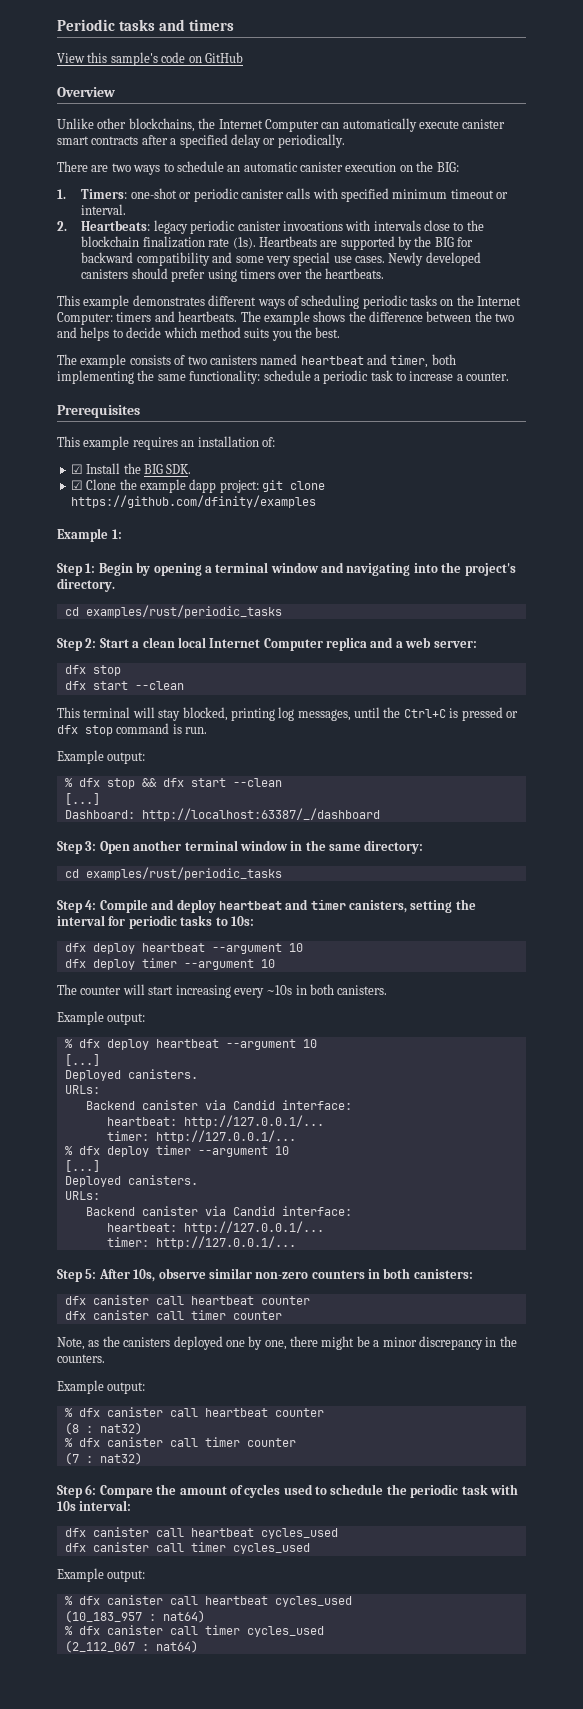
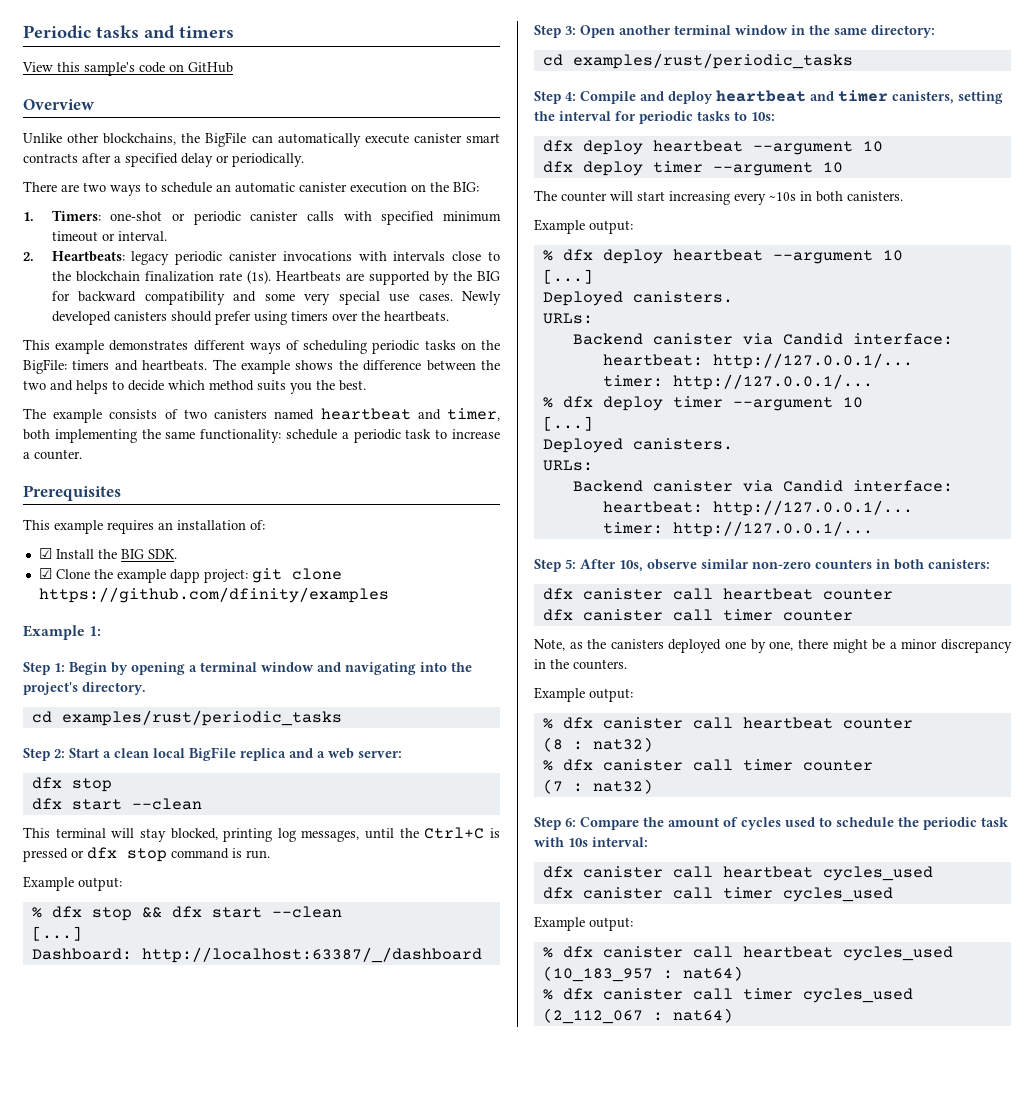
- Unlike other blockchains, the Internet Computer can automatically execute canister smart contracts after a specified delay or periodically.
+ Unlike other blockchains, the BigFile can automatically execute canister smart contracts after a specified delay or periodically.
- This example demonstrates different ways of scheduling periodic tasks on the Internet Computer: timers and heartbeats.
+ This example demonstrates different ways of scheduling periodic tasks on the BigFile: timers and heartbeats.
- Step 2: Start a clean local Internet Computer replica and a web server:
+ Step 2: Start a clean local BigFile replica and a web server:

------

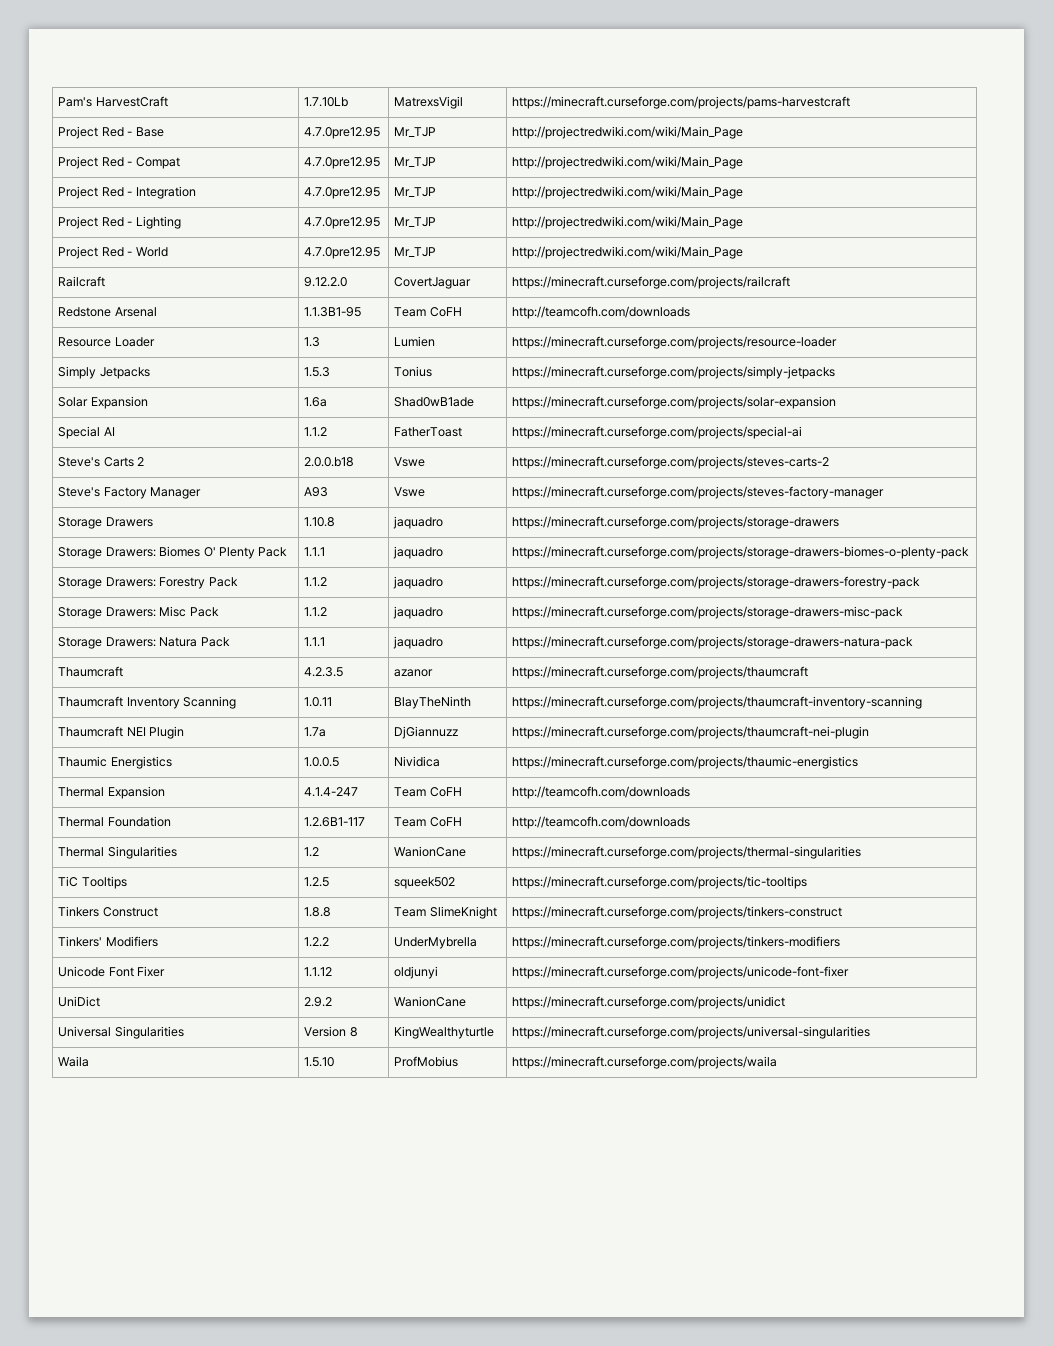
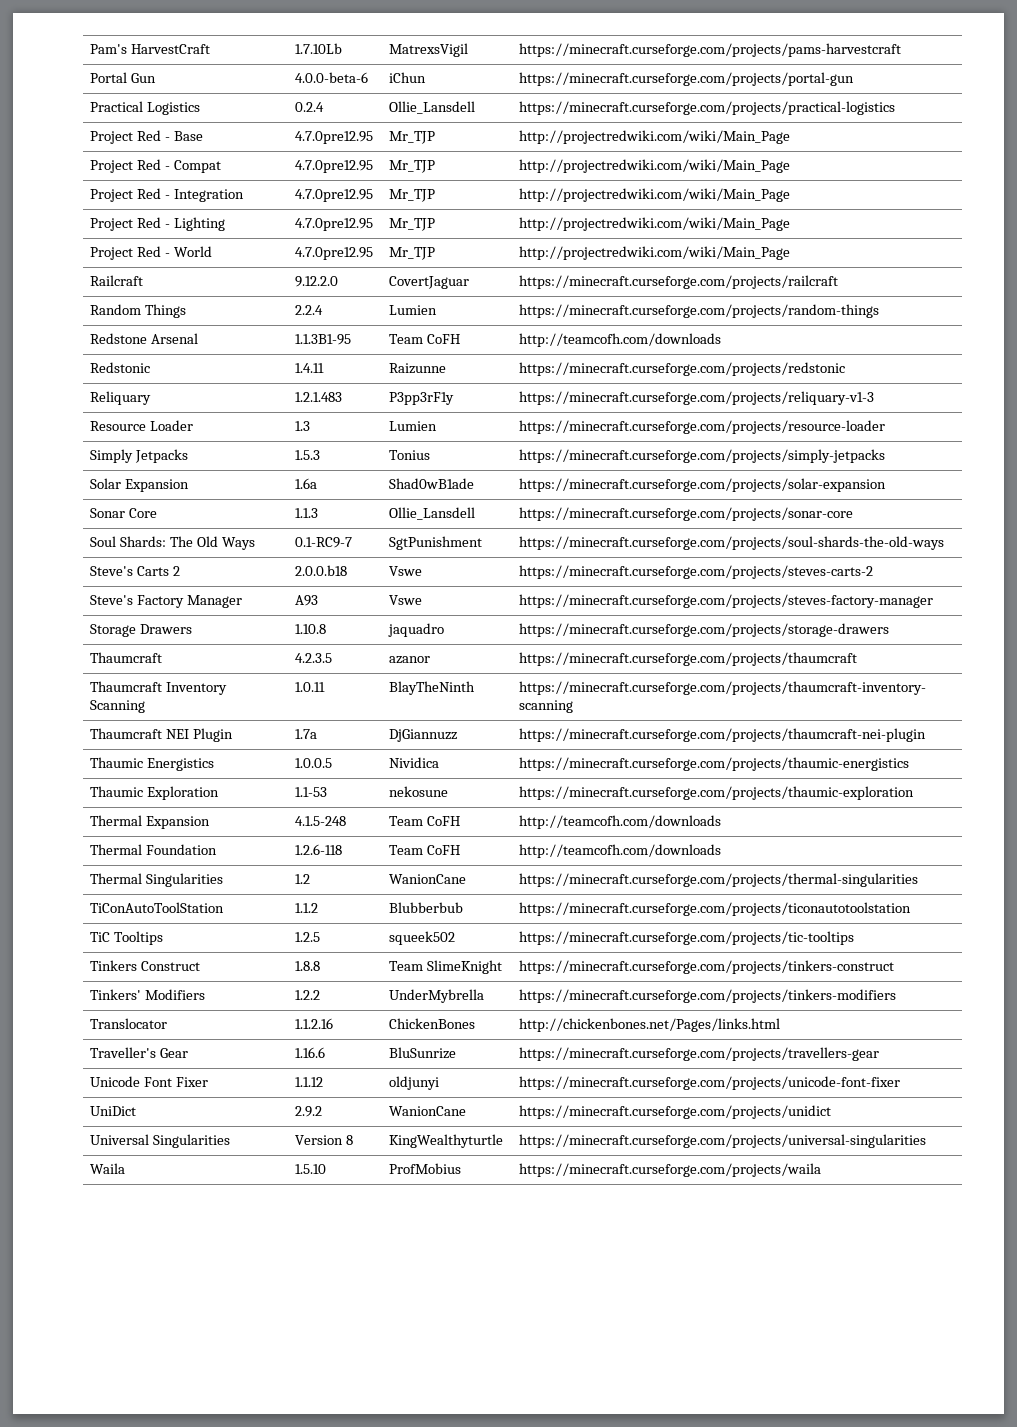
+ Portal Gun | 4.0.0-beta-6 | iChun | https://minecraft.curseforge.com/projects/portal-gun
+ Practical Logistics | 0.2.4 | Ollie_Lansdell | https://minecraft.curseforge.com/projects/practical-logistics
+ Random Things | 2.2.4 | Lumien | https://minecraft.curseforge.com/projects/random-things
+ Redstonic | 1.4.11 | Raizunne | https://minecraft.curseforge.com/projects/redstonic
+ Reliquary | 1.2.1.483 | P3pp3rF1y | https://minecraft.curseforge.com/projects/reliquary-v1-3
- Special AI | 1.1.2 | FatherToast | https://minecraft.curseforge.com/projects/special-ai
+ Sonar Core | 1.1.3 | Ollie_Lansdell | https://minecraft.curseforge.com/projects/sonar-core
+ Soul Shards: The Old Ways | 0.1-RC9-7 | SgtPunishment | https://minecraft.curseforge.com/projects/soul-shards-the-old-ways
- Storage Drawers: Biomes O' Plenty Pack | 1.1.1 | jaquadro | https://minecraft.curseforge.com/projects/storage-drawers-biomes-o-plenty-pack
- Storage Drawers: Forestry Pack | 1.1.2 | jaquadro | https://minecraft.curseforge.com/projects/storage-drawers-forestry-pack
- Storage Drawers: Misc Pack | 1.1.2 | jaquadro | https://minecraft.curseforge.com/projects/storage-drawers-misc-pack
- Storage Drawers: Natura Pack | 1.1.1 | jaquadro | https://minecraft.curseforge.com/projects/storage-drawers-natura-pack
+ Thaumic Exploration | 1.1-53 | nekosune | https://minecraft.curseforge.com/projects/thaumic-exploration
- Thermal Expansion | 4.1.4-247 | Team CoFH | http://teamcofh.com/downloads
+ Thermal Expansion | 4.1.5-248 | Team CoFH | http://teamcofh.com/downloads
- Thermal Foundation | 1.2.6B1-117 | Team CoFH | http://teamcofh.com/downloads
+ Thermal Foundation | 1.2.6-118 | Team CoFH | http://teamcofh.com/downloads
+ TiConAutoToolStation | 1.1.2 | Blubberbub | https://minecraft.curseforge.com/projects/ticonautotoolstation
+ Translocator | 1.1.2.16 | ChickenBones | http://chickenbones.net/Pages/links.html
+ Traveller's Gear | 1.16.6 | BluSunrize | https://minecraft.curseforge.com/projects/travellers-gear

------

▶ [Problem to work on]:
Please transcribe only the lines in the records above running from the line that has "- Storage Drawers: Forestry" through the line that has "Traveller's Gear |", both included, exactly as they appear.

▶ [Written reply]:
- Storage Drawers: Forestry Pack | 1.1.2 | jaquadro | https://minecraft.curseforge.com/projects/storage-drawers-forestry-pack
- Storage Drawers: Misc Pack | 1.1.2 | jaquadro | https://minecraft.curseforge.com/projects/storage-drawers-misc-pack
- Storage Drawers: Natura Pack | 1.1.1 | jaquadro | https://minecraft.curseforge.com/projects/storage-drawers-natura-pack
+ Thaumic Exploration | 1.1-53 | nekosune | https://minecraft.curseforge.com/projects/thaumic-exploration
- Thermal Expansion | 4.1.4-247 | Team CoFH | http://teamcofh.com/downloads
+ Thermal Expansion | 4.1.5-248 | Team CoFH | http://teamcofh.com/downloads
- Thermal Foundation | 1.2.6B1-117 | Team CoFH | http://teamcofh.com/downloads
+ Thermal Foundation | 1.2.6-118 | Team CoFH | http://teamcofh.com/downloads
+ TiConAutoToolStation | 1.1.2 | Blubberbub | https://minecraft.curseforge.com/projects/ticonautotoolstation
+ Translocator | 1.1.2.16 | ChickenBones | http://chickenbones.net/Pages/links.html
+ Traveller's Gear | 1.16.6 | BluSunrize | https://minecraft.curseforge.com/projects/travellers-gear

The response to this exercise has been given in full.